The delineation of orbital organs is a vital step in orbital diseases diagnosis and preoperative planning.
However, an accurate multi-organ segmentation is still a clinical problem which suffers from two limitations. First, the contrast of soft tissue is relatively low. It usually cannot clearly show the boundaries of organs. Second, the optic nerve and the rectus muscle are difficult to distinguish because they are spatially adjacent and have similar geometry. To address these challenges, we propose the OrbitNet model to automatically segment orbital organs in CT images.
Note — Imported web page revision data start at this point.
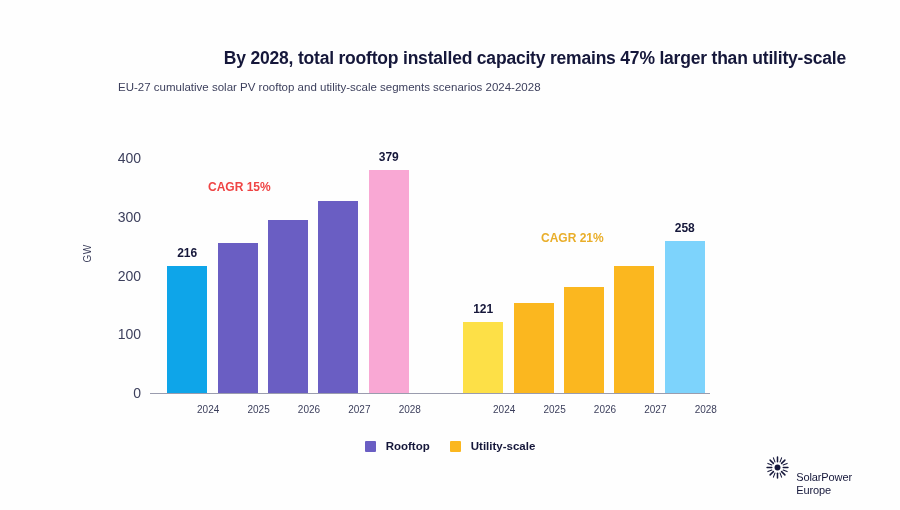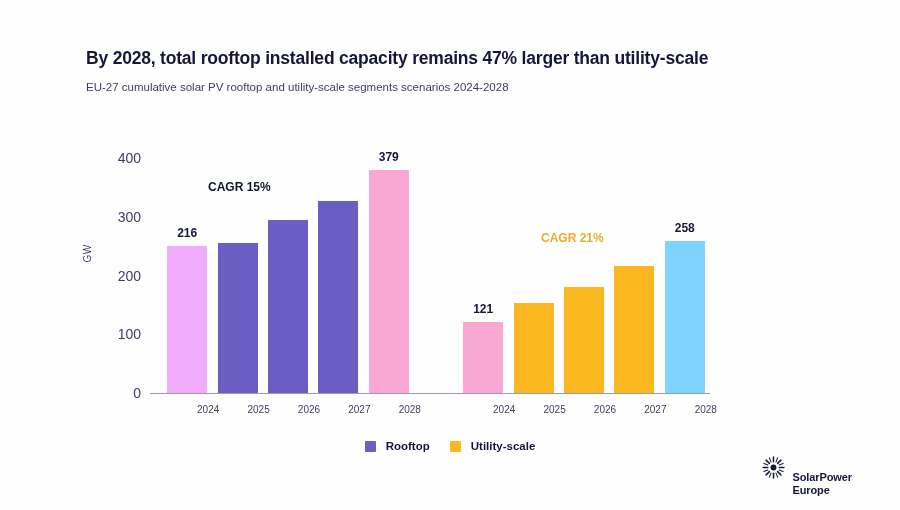"By 2028, total rooftop installed" #chart-title { text-align: none -> right }
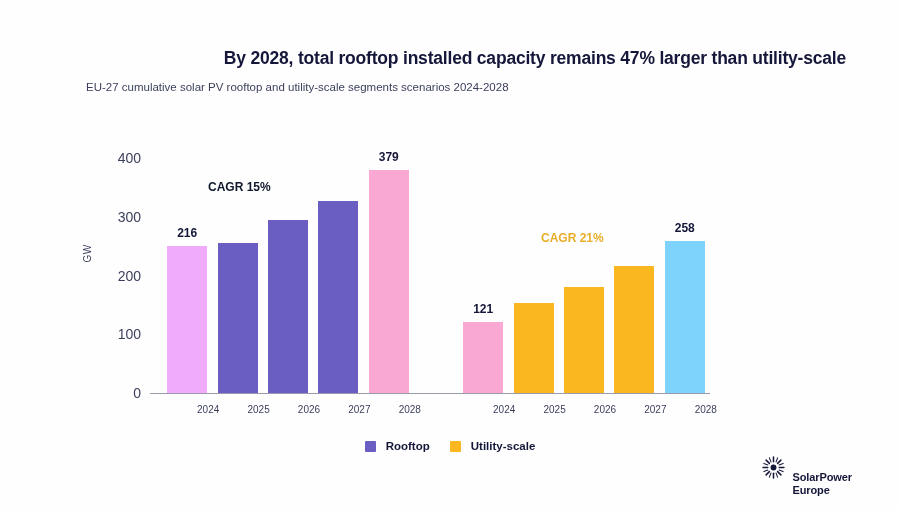"EU-27 cumulative solar PV rooftop" #chart-subtitle { margin-left: none -> 32px }
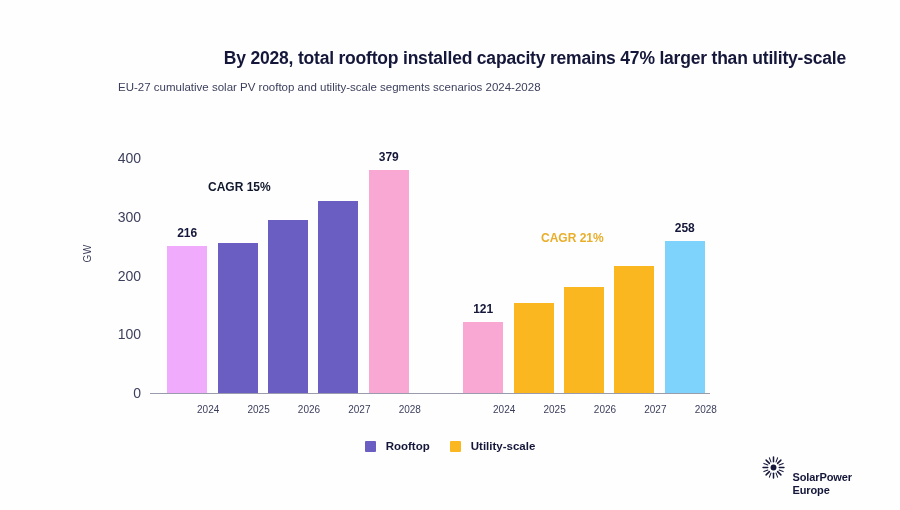"CAGR 15%" div.cagr-label { color: #0f172a -> #ef4444 }
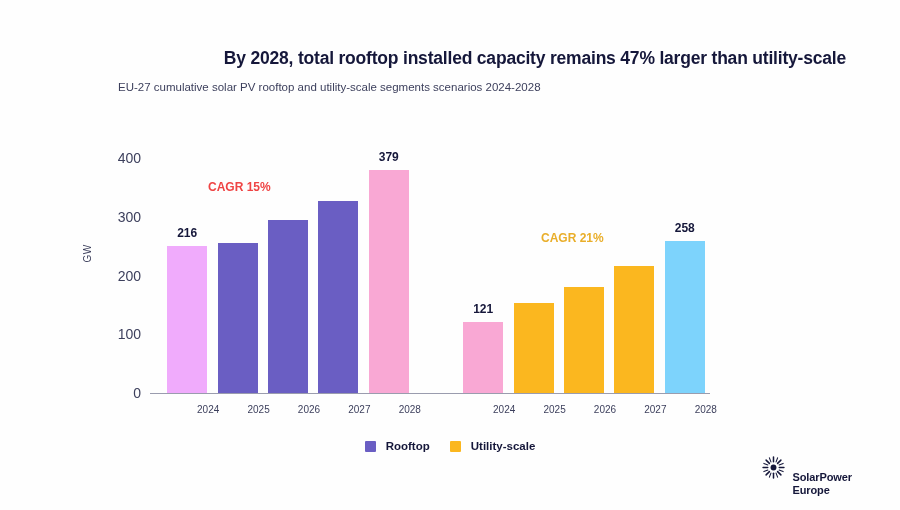"216" div.bar { background: #f0abfc -> #0ea5e9; height: 147px -> 127px }
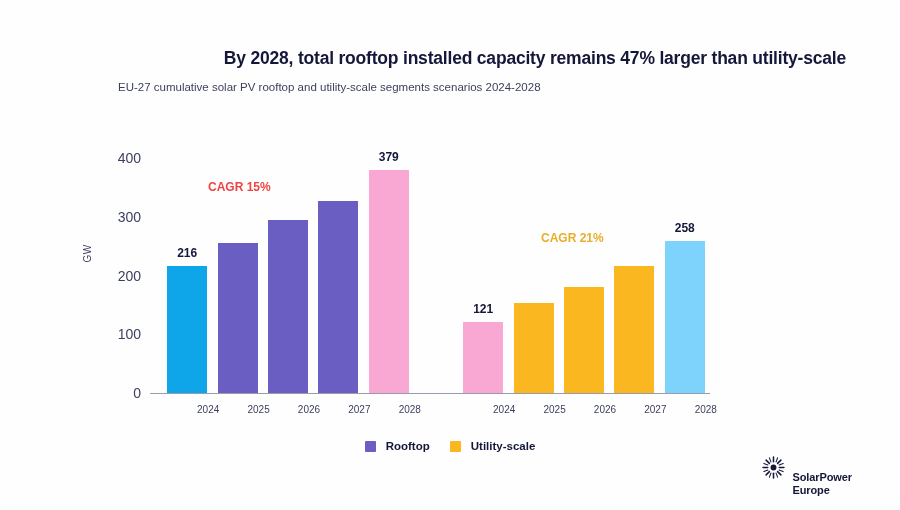"121" div.bar { background: #f9a8d4 -> #fde047 }
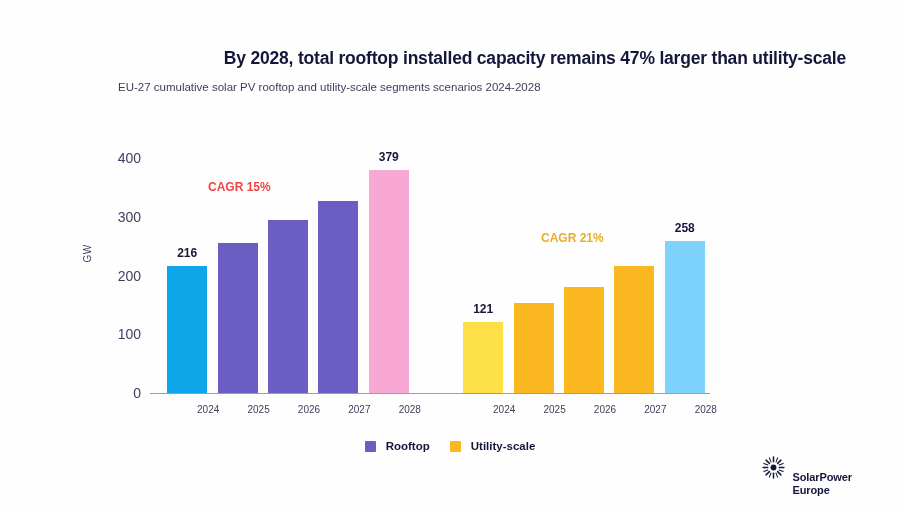"SolarPower" #logo-text { font-weight: bold -> normal }
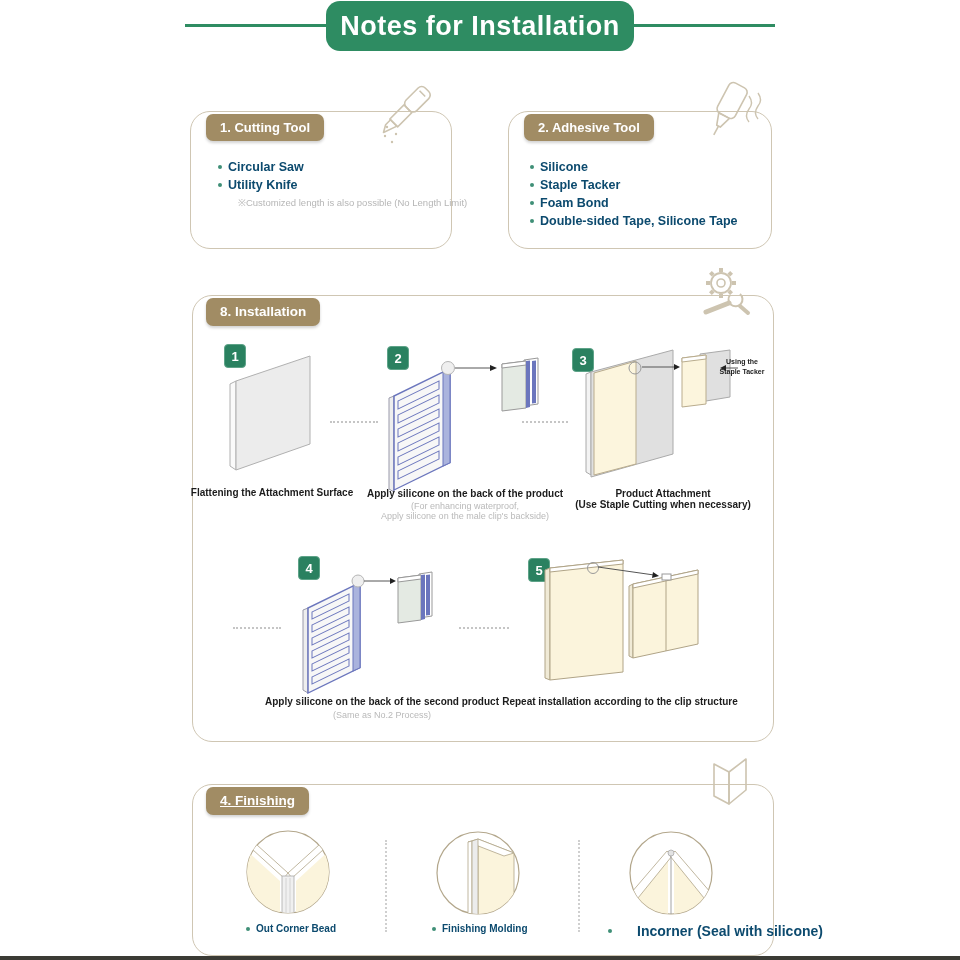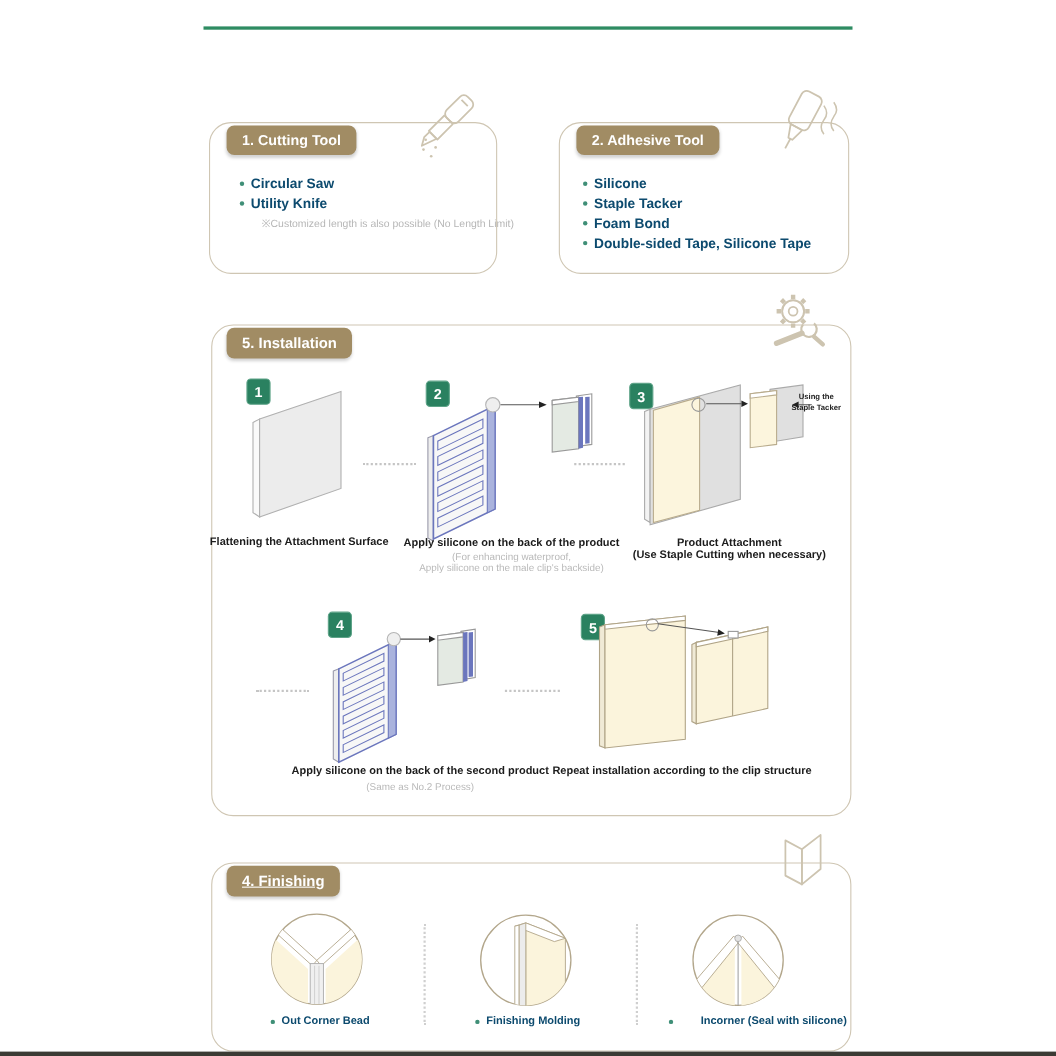"Notes for Installation" div.header-badge { html: none -> <div> <span>Notes for Installation</span> </div> }
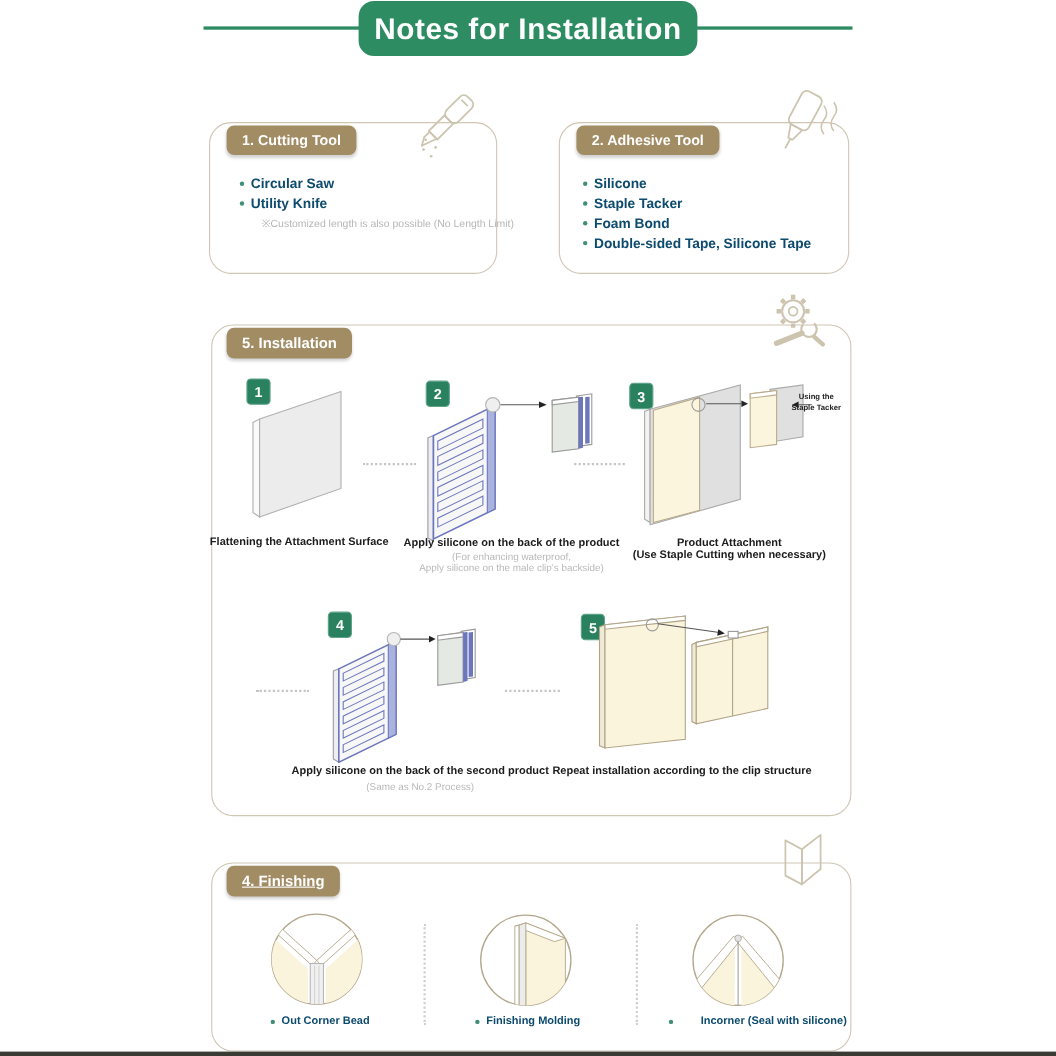"5. Installation" span { text: 5 -> 8 }
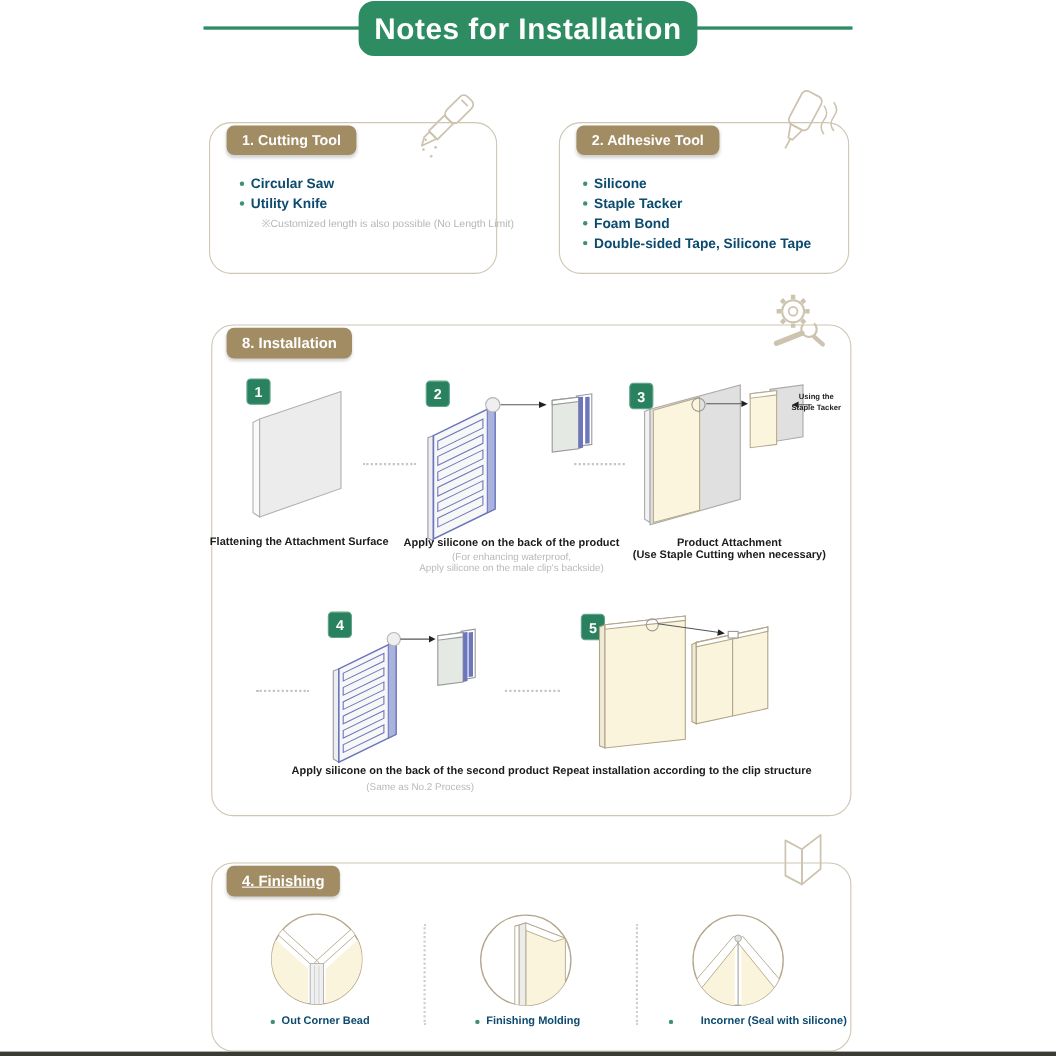"Incorner (Seal with silicone)" span { font-size: 10px -> 14px }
Specifically, we present a global feature extraction module based on the transformer architecture called FocusTrans encoder, which enhance the ability to extract boundary features. To make the network focus on the extraction of edge features in the optic nerve and rectus muscle, the SA block is used to replace the convolution block in the decoding stage. In addition, we use the structural similarity measure (SSIM) loss as a part of the hybrid loss function to learn the edge differences of the organs better. OrbitNet has been trained and tested on the CT dataset collected by the Eye Hospital of Wenzhou Medical University. The experimental results show that our proposed model achieved superior results. The average Dice Similarity Coefficient (DSC) is 83.9%, the value of average 95% Hausdorff Distance (HD95) is 1.62 mm, and the value of average Symmetric Surface Distance (ASSD) is 0.47 mm. Our model also has good performance on the MICCAI 2015 challenge dataset.